Top of MATERIAL SHOWN
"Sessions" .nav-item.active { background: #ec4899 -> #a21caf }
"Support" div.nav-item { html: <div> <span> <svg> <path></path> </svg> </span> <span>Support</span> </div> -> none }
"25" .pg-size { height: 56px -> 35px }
Bottom of MATERIAL SHOWN
Top of MATERIAL SHOWN
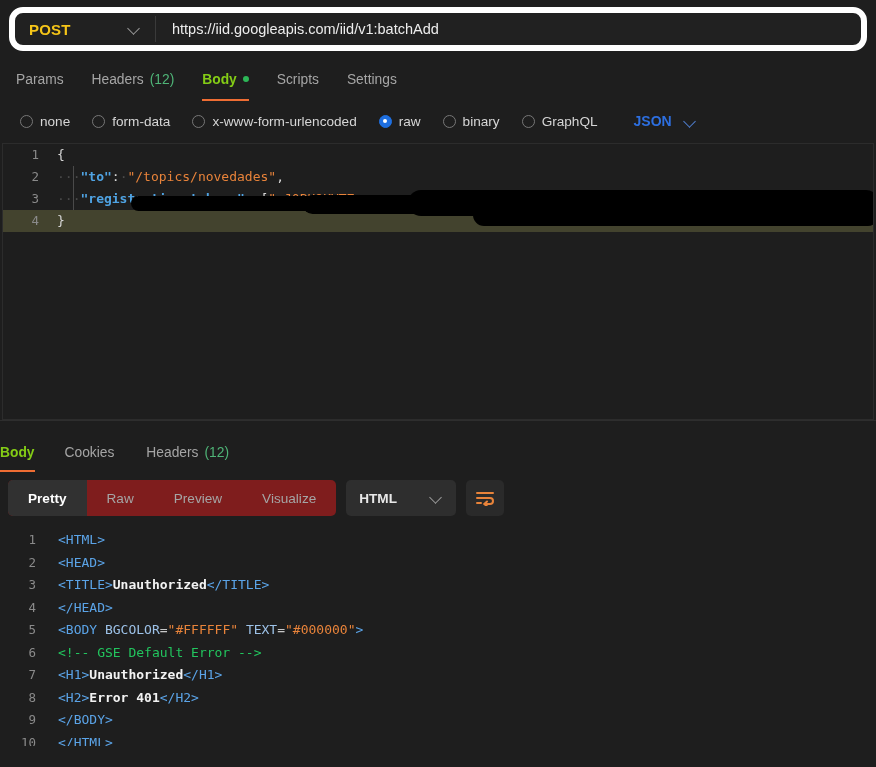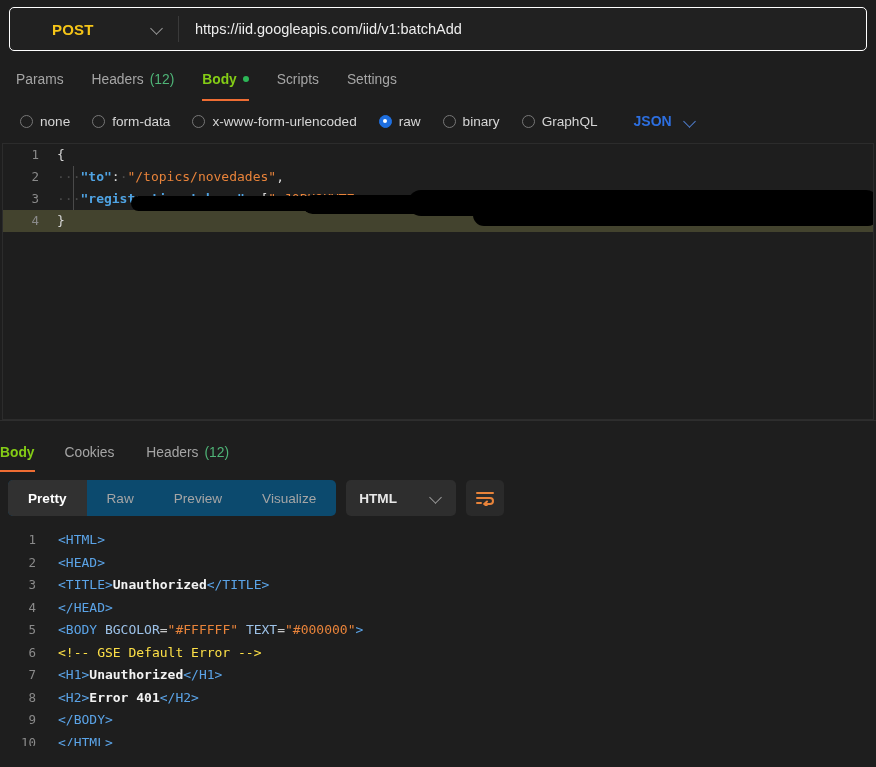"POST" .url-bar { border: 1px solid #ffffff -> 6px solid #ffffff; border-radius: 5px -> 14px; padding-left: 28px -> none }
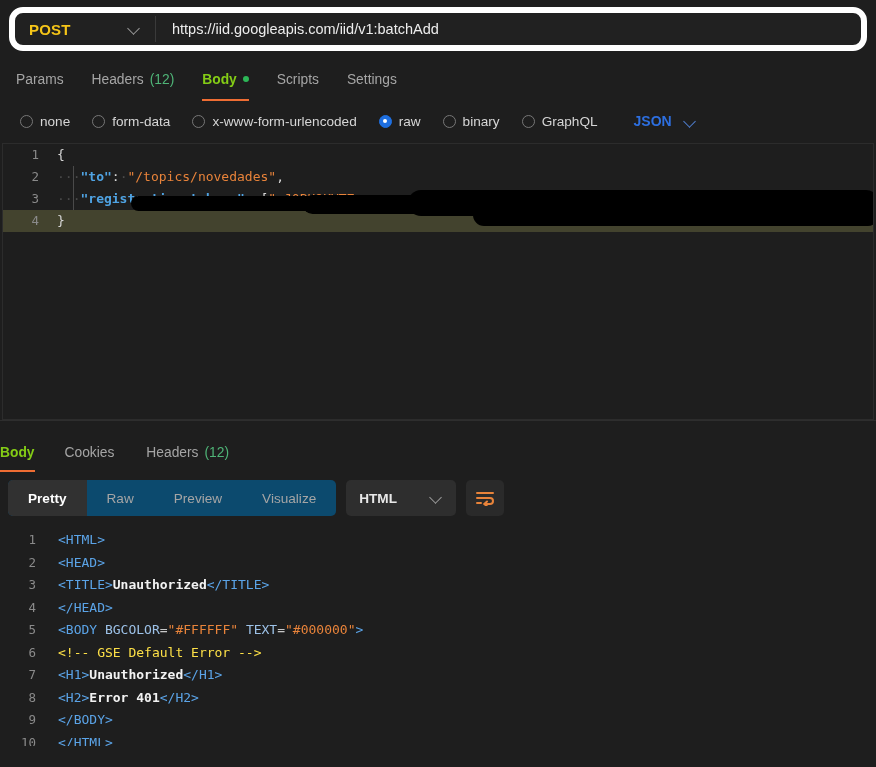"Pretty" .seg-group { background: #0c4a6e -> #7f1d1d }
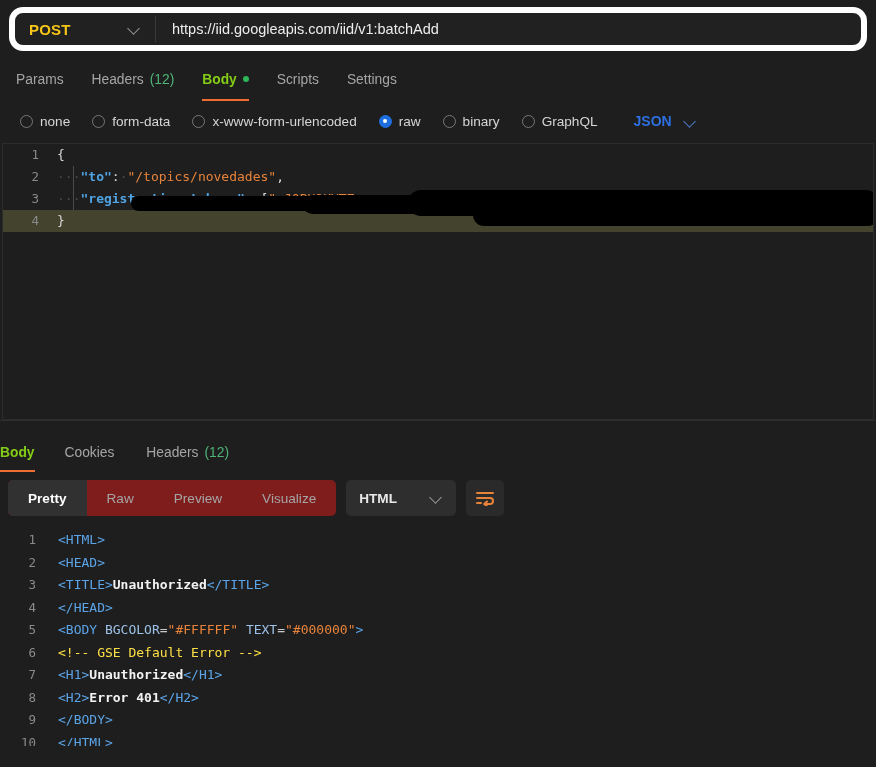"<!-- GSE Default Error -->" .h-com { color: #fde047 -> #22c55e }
Bottom of MATERIAL SHOWN
Top of MATERIAL SHOWN
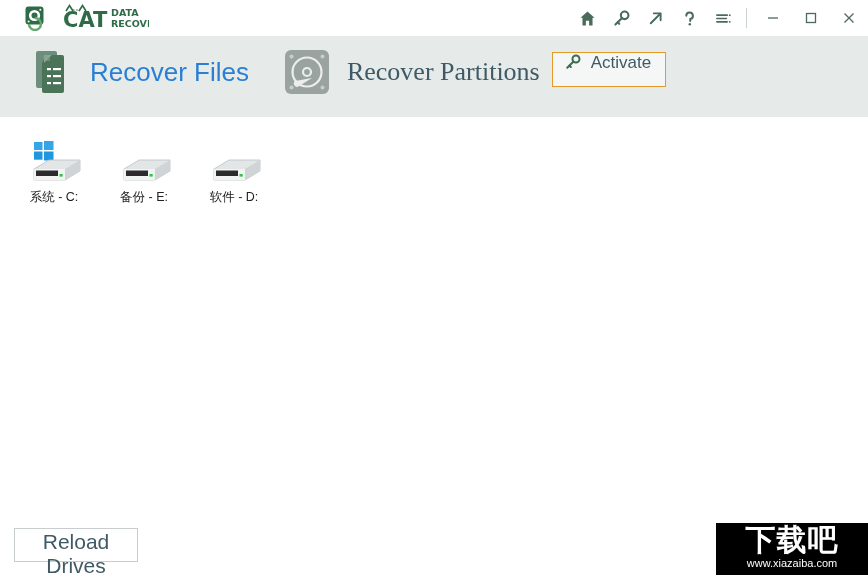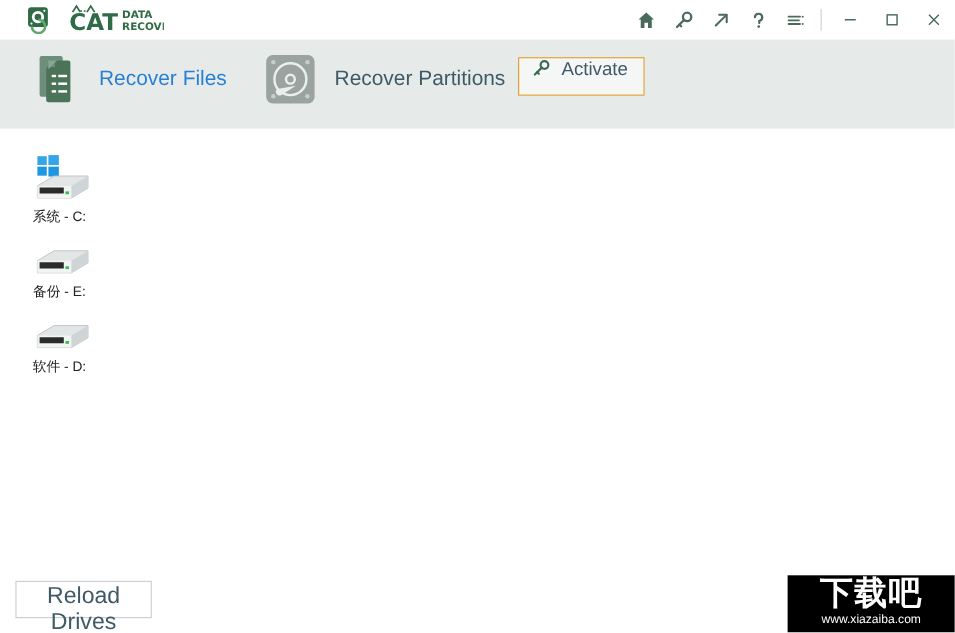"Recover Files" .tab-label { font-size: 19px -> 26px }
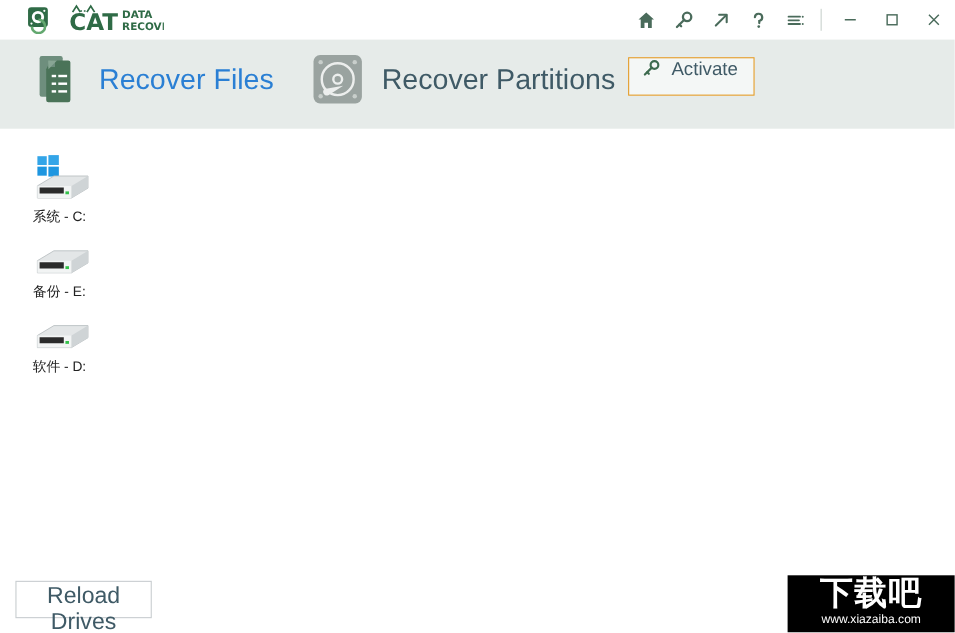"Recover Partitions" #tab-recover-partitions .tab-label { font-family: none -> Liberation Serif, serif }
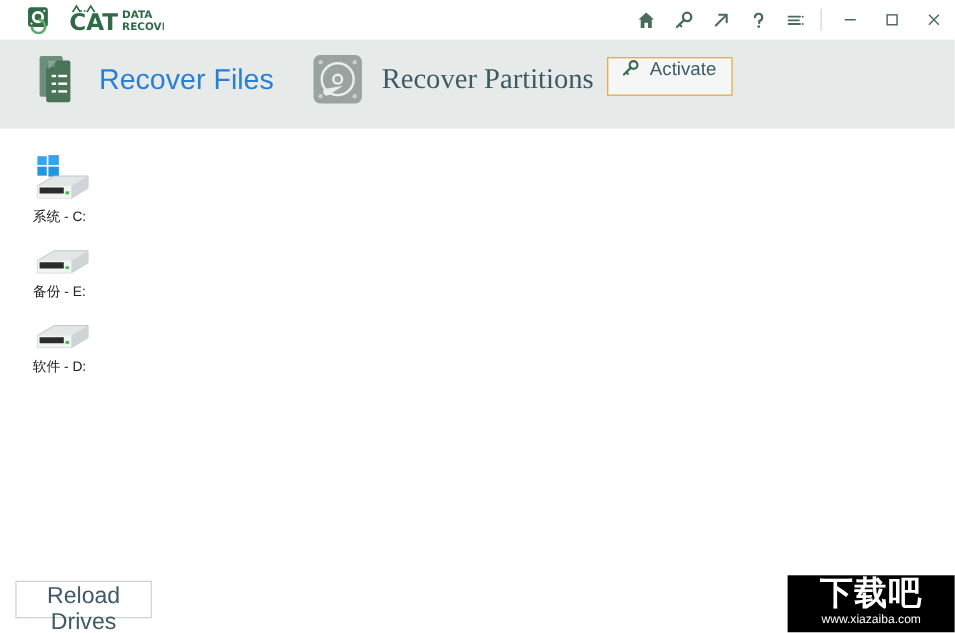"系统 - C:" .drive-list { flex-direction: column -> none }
Bottom of MATERIAL SHOWN
◆ **WORK INSTRUCTIONS**
Copy out each line of the records where the word "item" appears.

◆ **COMPLETED EXERCISE**
"Sessions" .nav-item.active { background: #ec4899 -> #a21caf }
"Support" div.nav-item { html: <div> <span> <svg> <path></path> </svg> </span> <span>Support</span> </div> -> none }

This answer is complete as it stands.